8/27/2006
UK: Father Banned from Driving for Saving Poisoned DaughterThe Swindon, UK Crown Court bans a father from driving because he was photographed speeding on the way to the hospital with his poisoned daughter.
The Swindon, UK Crown Court last week banned Gregg Holmes, 29, from driving for six weeks and fined him £150 (US $283) after a speed camera photographed him rushing his poisoned daughter to a hospital. The three-year-old had taken eleven packets of paracetamol, an over-the-counter pain medication that is toxic enough in high doses to lead to liver failure and death.
On July 20, Holmes drove 121 MPH past a speed camera on the M4 highway (70 MPH speed limit) at 12:33pm. Thirteen minutes later his daughter arrived at the emergency room of Great Western Hospital.

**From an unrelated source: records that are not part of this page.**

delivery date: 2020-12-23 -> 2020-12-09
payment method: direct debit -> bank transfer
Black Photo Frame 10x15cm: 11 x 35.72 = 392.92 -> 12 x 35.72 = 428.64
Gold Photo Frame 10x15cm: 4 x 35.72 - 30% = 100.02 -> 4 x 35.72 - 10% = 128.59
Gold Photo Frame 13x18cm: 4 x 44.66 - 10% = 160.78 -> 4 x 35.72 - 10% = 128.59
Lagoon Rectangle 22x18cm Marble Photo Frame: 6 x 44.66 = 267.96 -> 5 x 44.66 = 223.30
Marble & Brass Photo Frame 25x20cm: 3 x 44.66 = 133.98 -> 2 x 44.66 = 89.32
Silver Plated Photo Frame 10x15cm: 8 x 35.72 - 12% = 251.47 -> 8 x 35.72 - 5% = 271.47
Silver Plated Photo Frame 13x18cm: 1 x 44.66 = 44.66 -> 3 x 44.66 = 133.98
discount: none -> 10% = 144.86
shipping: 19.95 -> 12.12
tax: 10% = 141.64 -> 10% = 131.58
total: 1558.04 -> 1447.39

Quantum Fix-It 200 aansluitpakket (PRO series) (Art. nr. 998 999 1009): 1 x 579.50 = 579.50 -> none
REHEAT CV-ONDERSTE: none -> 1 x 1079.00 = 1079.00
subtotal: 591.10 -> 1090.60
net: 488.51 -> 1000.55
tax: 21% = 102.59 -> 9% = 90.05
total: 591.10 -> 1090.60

Because she was released in an hour, the court concluded that his daughter was in "a worrying condition, not a serious one."
Holmes told the court, "I don't know, I'm not a doctor."
Because Holmes is unemployed, he did not have legal representation to argue that under the 1984 Road Traffic Regulation Act, "No statutory provision imposing a speed limit on motor vehicles shall apply to any vehicle on an occasion when it is being used for... ambulance... purposes, if the observance of that provision would be likely to hinder the use of the vehicle for the purpose for which it is being used on that occasion."
The court accepted Holmes was acting out of concern for his daughter's life and reduced the driving ban from ten weeks to six weeks, but kept the sizable fine.